(Yicai Global) July 20 -- The infringement squabble dribbling between Qiaodan Sports Co. and basketball legend Michael Jordan has once again bounced over into the spotlight.
This grudge rematch, though, ain't one-on-one.
The tip-off took place when Shanghai Fangda Partners (Beijing Office) served a demand letter on the Sports Bureau of Tianjin Municipality and the Organizing Committee of China's 13th National Games, with Michael Jeffrey Jordan's authorization, bjgy.chinacourt.org reported July 19.
Qiaodan decided the defendants, via this demand letter, had gotten up in its face, dissed it and all but called it a punk and a chump, so it haled Jordan and his law firm Fangda Partners (Beijing Office) onto the court, or rather into court -- its home court, in fact, of Quanzhou in China's southeastern Fujian province.
The knock-off sports shoe peddler is now demanding that the defendants desist from their dastardly defamatory deeds, apologize and restore the company's reputation. This last demand represents a rather tall order, a legal analyst with knowledge of the case has assured Yicai Global.
Qiaodan is also asserting compensation claims for emotional distress -- yes, companies in China do have feelings, even those unable to recognize that humans may also -- and to recoup expenses incurred in protecting its "rights" in the amount of USD165,000 (CNY1,100,000).
China's Supreme Court passed an underlying Dec. 8 judgment on the 10 administrative disputes arising over the trademark covering the name Michael Jeffrey Jordan. The Court held that Jordan owns the rights to his own name only as it is transliterated into Chinese and written in Chinese characters (乔丹), but not as it appears in the Romanized Chinese phonetic script (Hanyu Pinyin) as 'QIAODAN' and 'qiaodan,' respectively. It thus allowed Qiaodan to keep using the trademark Jordan claimed constituted infringement, except ironically in its Chinese-character version, to which the court conferred on Jordan exclusive rights. This ruling must have left the NBA icon feeling flabbergasted and with his tongue hanging out, this time in shock.
Qiaodan was understandably feeling a tad ornery because the earlier legal action had delayed its much-anticipated listing on the Shanghai exchange, after the China Securities Regulatory Commission (CSRC) had awarded it a free throw. The bourse was of course feeling a bit antsy about Jordan pulling off a snatch job to reclaim His Airness' own name -- Qiaodan's only real asset, which is paradoxically an intangible one.
Shanghai Fangda Partners (Beijing Office) then served the demand letter on Feb. 9. It invoked Jordan's intellectual property rights and urged the organizing committee to slam-dunk Qiaodan as an event sponsor and break its backboard, the official Global Times reported. Qiaodan countered that the letter was inconsistent with objective facts and the Supreme Court's decision, twisted and imposed a warped interpretation on the wording of court rulings, disparagingly commented on and even wantonly defamed the company's reputation in a blatant attempt to tortiously interfere with and seek to unlawfully end its cooperation with the Sports Bureau of Tianjin Municipality and the organizing committee.

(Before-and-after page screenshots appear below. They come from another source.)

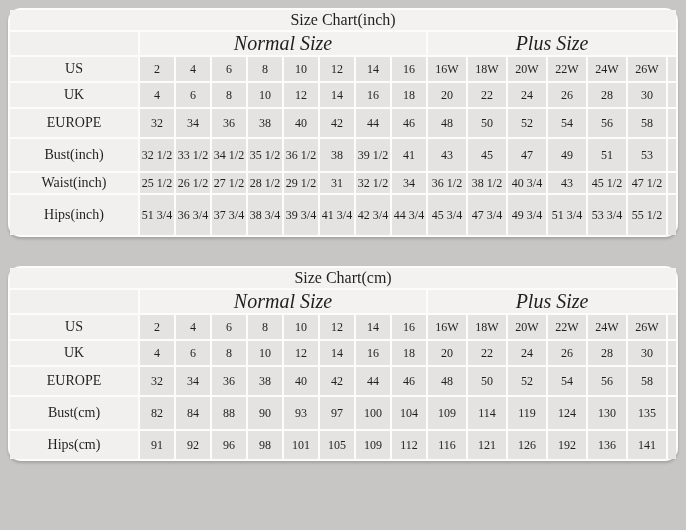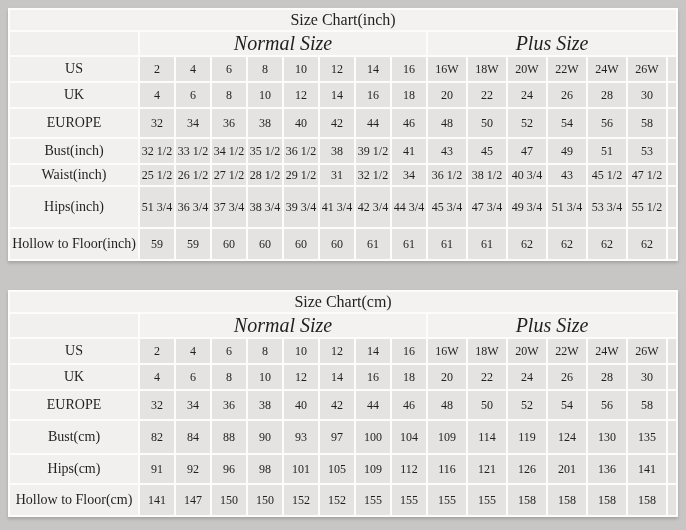--- a/index.html
+++ b/index.html
@@ -11,20 +11,21 @@
     font-family: "Liberation Serif", "DejaVu Serif", serif;
     color: var(--text, #1f1f1f);
   }
   table.size-table {
     border-collapse: separate;
     border-spacing: 2px;
     width: 670px;
     table-layout: fixed;
     background: var(--frame, #fcfcfb);
     box-shadow: 0 2px 3px rgba(0,0,0,0.18);
+    border-radius: 13px;
   }
   table.size-table + table.size-table { margin-top: 29px; }
   col.c-label  { width: 128px; }
   col.c-normal { width: 34px; }
   col.c-plus   { width: 38px; }
   col.c-end    { width: 8px; }
   td {
     text-align: center;
     vertical-align: middle;
     padding: 0;
@@ -116,21 +117,21 @@
           <td class="value-cell">44</td>
           <td class="value-cell">46</td>
           <td class="value-cell">48</td>
           <td class="value-cell">50</td>
           <td class="value-cell">52</td>
           <td class="value-cell">54</td>
           <td class="value-cell">56</td>
           <td class="value-cell">58</td>
           <td class="value-cell"></td>
         </tr>
-        <tr style="height:24px">
+        <tr style="height:32px">
           <td class="label-cell">Bust(inch)</td>
           <td class="value-cell">32 1/2</td>
           <td class="value-cell">33 1/2</td>
           <td class="value-cell">34 1/2</td>
           <td class="value-cell">35 1/2</td>
           <td class="value-cell">36 1/2</td>
           <td class="value-cell">38</td>
           <td class="value-cell">39 1/2</td>
           <td class="value-cell">41</td>
           <td class="value-cell">43</td>
@@ -170,38 +171,20 @@
           <td class="value-cell">42 3/4</td>
           <td class="value-cell">44 3/4</td>
           <td class="value-cell">45 3/4</td>
           <td class="value-cell">47 3/4</td>
           <td class="value-cell">49 3/4</td>
           <td class="value-cell">51 3/4</td>
           <td class="value-cell">53 3/4</td>
           <td class="value-cell">55 1/2</td>
           <td class="value-cell"></td>
         </tr>
-        <tr style="height:30px">
-          <td class="label-cell">Hollow to Floor(inch)</td>
-          <td class="value-cell">59</td>
-          <td class="value-cell">59</td>
-          <td class="value-cell">60</td>
-          <td class="value-cell">60</td>
-          <td class="value-cell">60</td>
-          <td class="value-cell">60</td>
-          <td class="value-cell">61</td>
-          <td class="value-cell">61</td>
-          <td class="value-cell">61</td>
-          <td class="value-cell">61</td>
-          <td class="value-cell">62</td>
-          <td class="value-cell">62</td>
-          <td class="value-cell">62</td>
-          <td class="value-cell">62</td>
-          <td class="value-cell"></td>
-        </tr>
       </tbody>
     </table>
   <table class="size-table">
       <colgroup>
         <col class="c-label">
         <col class="c-normal">
         <col class="c-normal">
         <col class="c-normal">
         <col class="c-normal">
         <col class="c-normal">
@@ -303,38 +286,20 @@
           <td class="value-cell">92</td>
           <td class="value-cell">96</td>
           <td class="value-cell">98</td>
           <td class="value-cell">101</td>
           <td class="value-cell">105</td>
           <td class="value-cell">109</td>
           <td class="value-cell">112</td>
           <td class="value-cell">116</td>
           <td class="value-cell">121</td>
           <td class="value-cell">126</td>
-          <td class="value-cell">201</td>
+          <td class="value-cell">192</td>
           <td class="value-cell">136</td>
           <td class="value-cell">141</td>
-          <td class="value-cell"></td>
-        </tr>
-        <tr style="height:30px">
-          <td class="label-cell">Hollow to Floor(cm)</td>
-          <td class="value-cell">141</td>
-          <td class="value-cell">147</td>
-          <td class="value-cell">150</td>
-          <td class="value-cell">150</td>
-          <td class="value-cell">152</td>
-          <td class="value-cell">152</td>
-          <td class="value-cell">155</td>
-          <td class="value-cell">155</td>
-          <td class="value-cell">155</td>
-          <td class="value-cell">155</td>
-          <td class="value-cell">158</td>
-          <td class="value-cell">158</td>
-          <td class="value-cell">158</td>
-          <td class="value-cell">158</td>
           <td class="value-cell"></td>
         </tr>
       </tbody>
     </table>
 </div>
 
 </body></html>

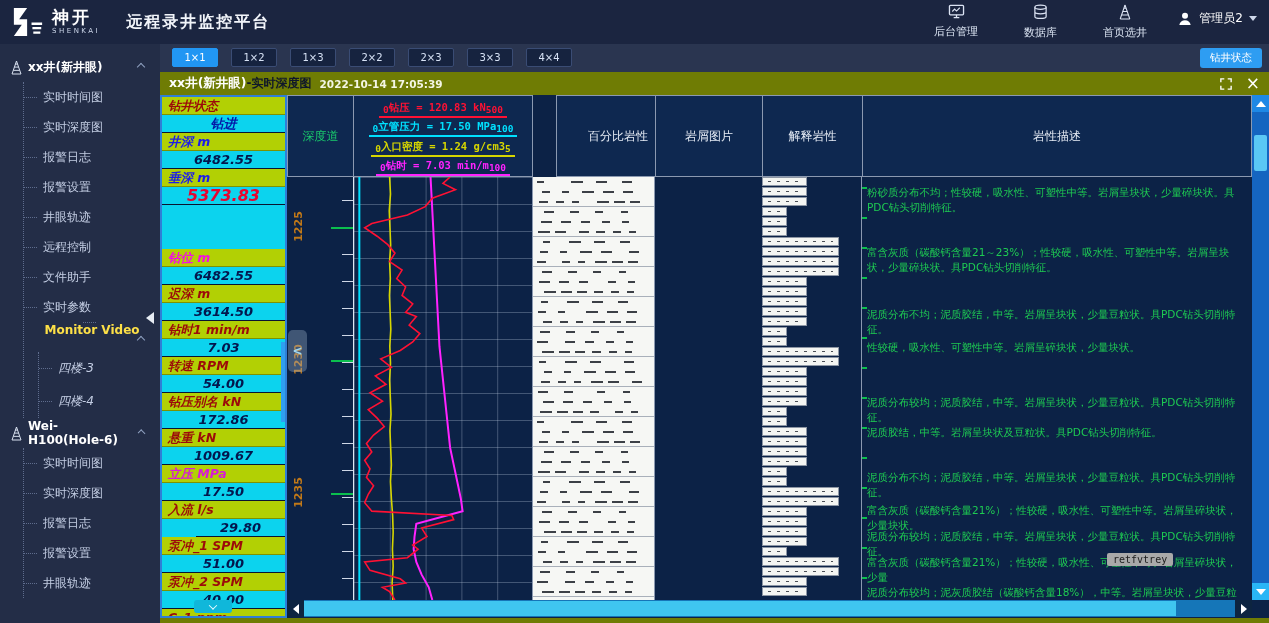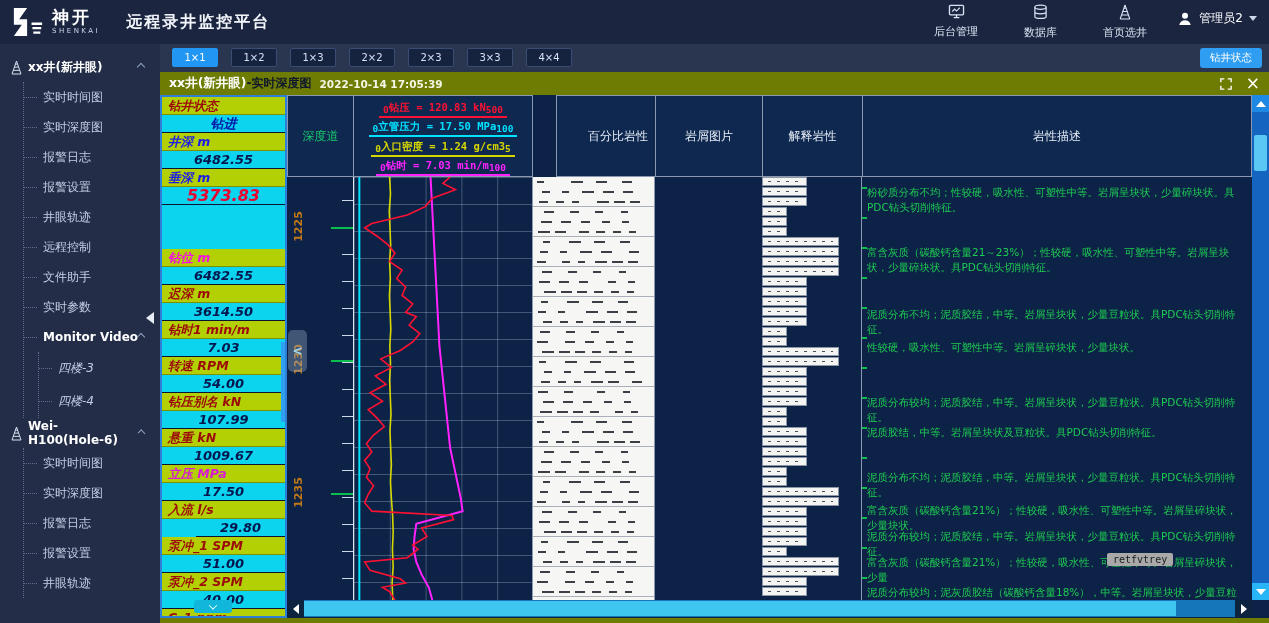--- a/index.html
+++ b/index.html
@@ -36,21 +36,21 @@
   
   .sidebar{position:absolute;left:0;top:44px;width:160px;height:579px;background:#232d47;
            overflow:hidden;z-index:20;padding:8px 0 0 10px;}
   .tree-root{display:flex;align-items:center;gap:5px;height:30px;color:#fff;font-size:12px;
              font-weight:bold;cursor:pointer;}
   .chev{width:6px;height:6px;border-top:1.5px solid #8fa0c0;border-right:1.5px solid #8fa0c0;
         transform:rotate(-45deg);margin-left:auto;margin-right:16px;}
   .branch{margin-left:13px;border-left:1px dotted #5f6d8e;}
   .leaf{display:flex;align-items:center;height:30px;color:#c3cde3;font-size:12px;cursor:pointer;white-space:nowrap;}
   .leaf::before{content:"";width:13px;border-top:1px dotted #5f6d8e;margin-right:6px;flex:none;}
-  .sub-root{color:#ffffff;font-weight:bold;}
+  .sub-root{color:#fde047;font-weight:bold;flex-direction:column;}
   .sub-branch{margin-left:14px;border-left:1px dotted #5f6d8e;font-style:italic;}
   .sub-branch .leaf{height:33px;}
   .side-pointer{position:absolute;left:146px;top:312px;width:0;height:0;z-index:40;
                 border-right:8px solid #e8edf5;border-top:6px solid transparent;border-bottom:6px solid transparent;}
 
   
   .window{position:absolute;left:160px;top:72px;width:1109px;height:551px;z-index:10;background:#0c2246;}
   .titlebar{position:absolute;left:0;top:0;width:100%;height:23px;background:#6f7c04;
             display:flex;align-items:center;padding:0 9px;}
   .t-title{color:#fff;font-size:12.5px;font-weight:bold;}
@@ -323,21 +323,21 @@
         <div class="p-value big" style="color: rgb(232, 4, 46);">5373.83</div>
         <div class="p-label" style="color: rgb(242, 16, 226); margin-top: 44px;">钻位 m</div>
         <div class="p-value" style="color: rgb(3, 22, 77);">6482.55</div>
         <div class="p-label" style="color: rgb(156, 10, 10);">迟深 m</div>
         <div class="p-value" style="color: rgb(3, 22, 77);">3614.50</div>
         <div class="p-label" style="color: rgb(156, 10, 10);">钻时1 min/m</div>
         <div class="p-value" style="color: rgb(3, 22, 77);">7.03</div>
         <div class="p-label" style="color: rgb(156, 10, 10);">转速 RPM</div>
         <div class="p-value" style="color: rgb(3, 22, 77);">54.00</div>
         <div class="p-label" style="color: rgb(156, 10, 10);">钻压别名 kN</div>
-        <div class="p-value" style="color: rgb(3, 22, 77);">107.99</div>
+        <div class="p-value" style="color: rgb(3, 22, 77);">172.86</div>
         <div class="p-label" style="color: rgb(156, 10, 10);">悬重 kN</div>
         <div class="p-value" style="color: rgb(3, 22, 77);">1009.67</div>
         <div class="p-label" style="color: rgb(216, 26, 216);">立压 MPa</div>
         <div class="p-value" style="color: rgb(3, 22, 77);">17.50</div>
         <div class="p-label" style="color: rgb(156, 10, 10);">入流 l/s</div>
         <div class="p-value" style="color: rgb(3, 22, 77); margin-left: 34px;">29.80</div>
         <div class="p-label" style="color: rgb(156, 10, 10);">泵冲_1 SPM</div>
         <div class="p-value" style="color: rgb(3, 22, 77);">51.00</div>
         <div class="p-label" style="color: rgb(156, 10, 10);">泵冲_2 SPM</div>
         <div class="p-value" style="color: rgb(3, 22, 77);">40.00</div>

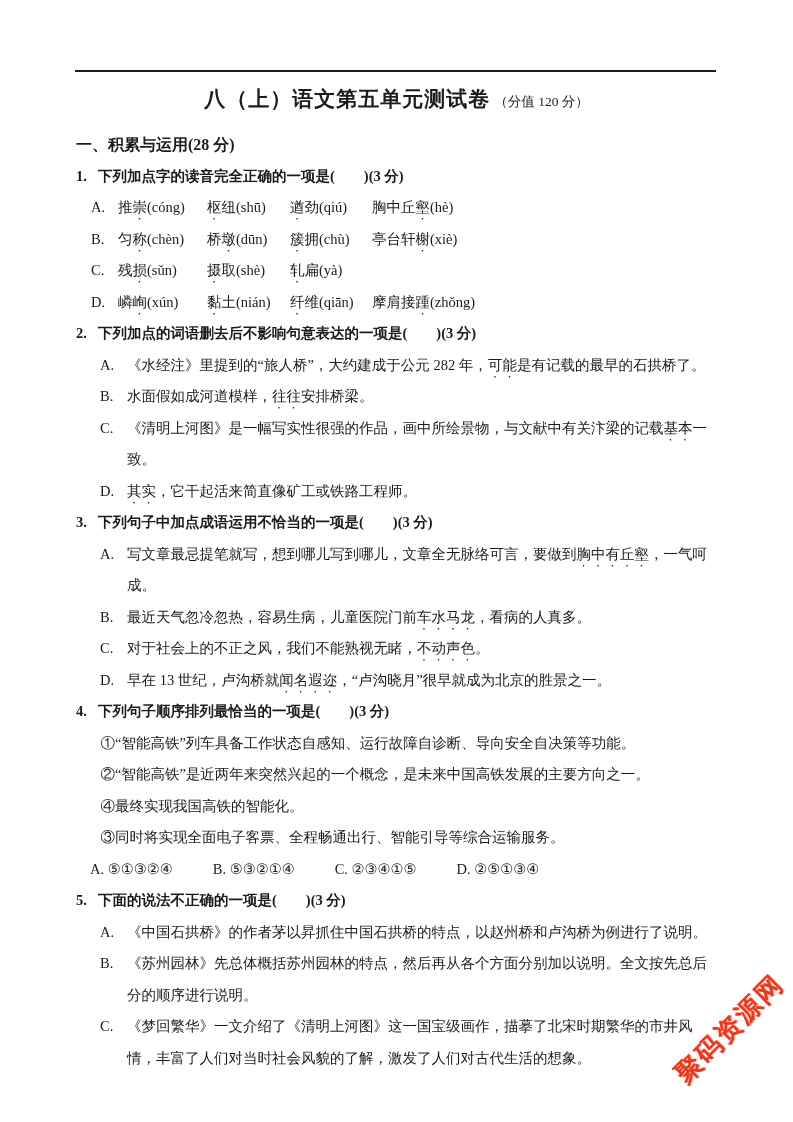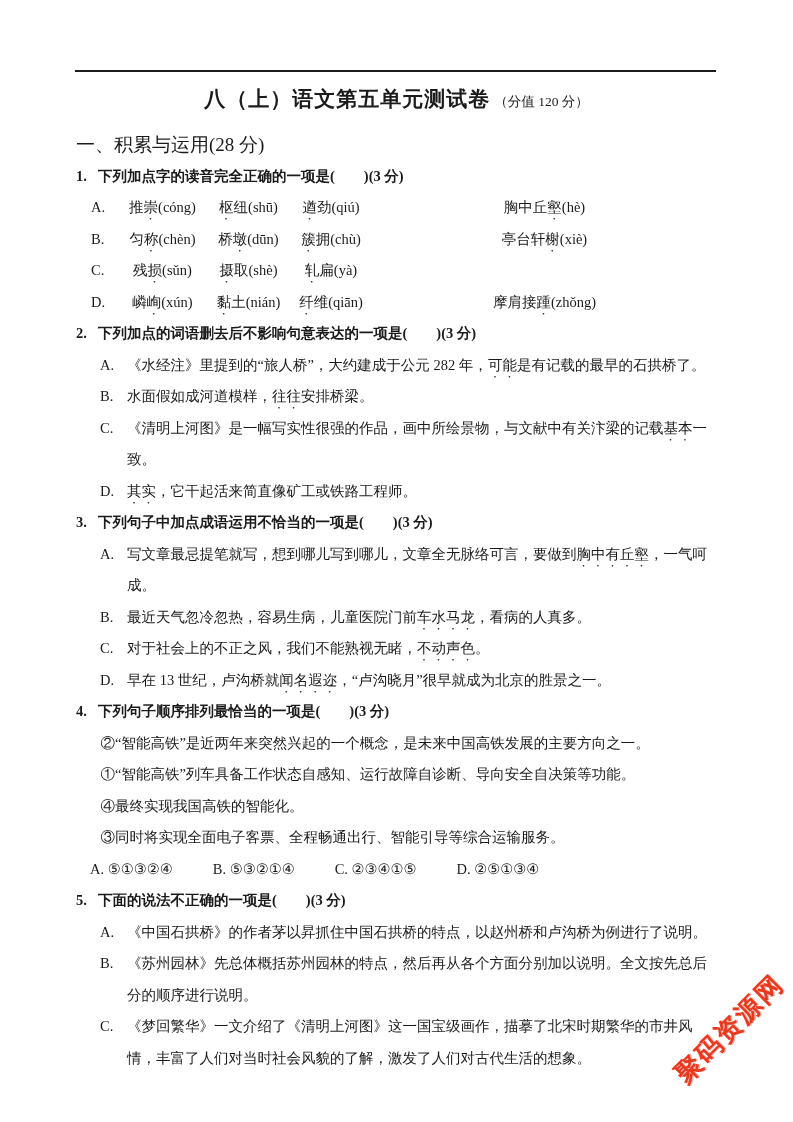--- a/index.html
+++ b/index.html
@@ -15,31 +15,31 @@
   .top-rule {
     position:absolute; left:75px; top:70px;
     width:641px; height:2px; background:#1d1d1d;
   }
   .content { position:absolute; left:76px; top:84px; width:641px; }
 
   .title-line { text-align:center; line-height:30px; margin-bottom:12px; white-space:nowrap; }
   .title-main { font-size:21px; font-weight:bold; letter-spacing:1px; }
   .title-suffix { font-size:13.5px; font-weight:normal; margin-left:4px; }
 
-  .section-heading { font-size:19px; font-weight:normal; line-height:31.5px; }
+  .section-heading { font-size:16px; font-weight:bold; line-height:31.5px; }
 
   .question { font-size:14.5px; }
   .stem { display:flex; font-weight:bold; line-height:31.5px; }
   .qnum { flex:0 0 22px; }
   .stem-text { flex:1; }
 
   
   .prow { display:flex; padding-left:15px; line-height:31.5px; }
   .prow .olabel { flex:0 0 27px; }
-  .pcol { white-space:nowrap;text-align:center; }
+  .pcol { white-space:nowrap; }
   .pc1 { width:89px; } .pc2 { width:83px; } .pc3 { width:82px; } .pc4 { flex:1; }
 
   
   .opt { display:flex; padding-left:24px; line-height:31.5px; }
   .opt .olabel { flex:0 0 27px; }
   .otext { flex:1; }
 
   
   .nitem { padding-left:39px; text-indent:-14.5px; line-height:31.5px; }
   .choices { display:flex; padding-left:14px; gap:40px; line-height:31.5px; }
@@ -149,22 +149,22 @@
         <span class="olabel">D.</span>
         <span class="otext"><span>早在 13 世纪，卢沟桥就</span><span class="em">闻名遐迩</span><span>，“卢沟晓月”很早就成为北京的胜景之一。</span></span>
       </div>
     </div>
 
     <div class="question">
       <div class="stem">
         <span class="qnum">4.</span>
         <span class="stem-text">下列句子顺序排列最恰当的一项是(　　)(3 分)</span>
       </div>
+      <div class="nitem">①“智能高铁”列车具备工作状态自感知、运行故障自诊断、导向安全自决策等功能。</div>
       <div class="nitem">②“智能高铁”是近两年来突然兴起的一个概念，是未来中国高铁发展的主要方向之一。</div>
-      <div class="nitem">①“智能高铁”列车具备工作状态自感知、运行故障自诊断、导向安全自决策等功能。</div>
       <div class="nitem">④最终实现我国高铁的智能化。</div>
       <div class="nitem">③同时将实现全面电子客票、全程畅通出行、智能引导等综合运输服务。</div>
       <div class="choices">
         <span>A. ⑤①③②④</span>
         <span>B. ⑤③②①④</span>
         <span>C. ②③④①⑤</span>
         <span>D. ②⑤①③④</span>
       </div>
     </div>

It further charged that Fangda Partners (Beijing Office) had sloughed off its due professionalism and diligence by "confounding wrong with right, misleading others, and impairing the firm's reputation."
Qiaodan had, mind you, among its 100 alleged infringements also registered the names of Michael Jordan's sons as trademarks and his jersey, which the Chicago Bulls retired -- number 23 -- thus quite literally stripping the very shirt off his back. This numerological talisman now appears as a frequent adjunct in Qiaodan's ads.
The sums at stake are huge, as Jordan's status as a household name in China suggests. Basketball is extremely popular and Qiaodan has outlets all over the country, but no public information is available pre-listing as to its earnings or market value. Both however must be vast or CSRC would never have given it the go-public whistle.
The ref's decision in this first half is now still 'up in the air.' Whatever the outcome, however, Jordan v. Qiaodan -- like Dickens' oddly-homophonic case of Jarndyce v. Jarndyce -- seems fated to enjoy considerable longevity, and it is undoubtedly bunched up to bounce back up to the Supreme Court once again, at least.
Whether this case will ultimately be inducted into the Hall of Fame or of Infamy presents another question entirely.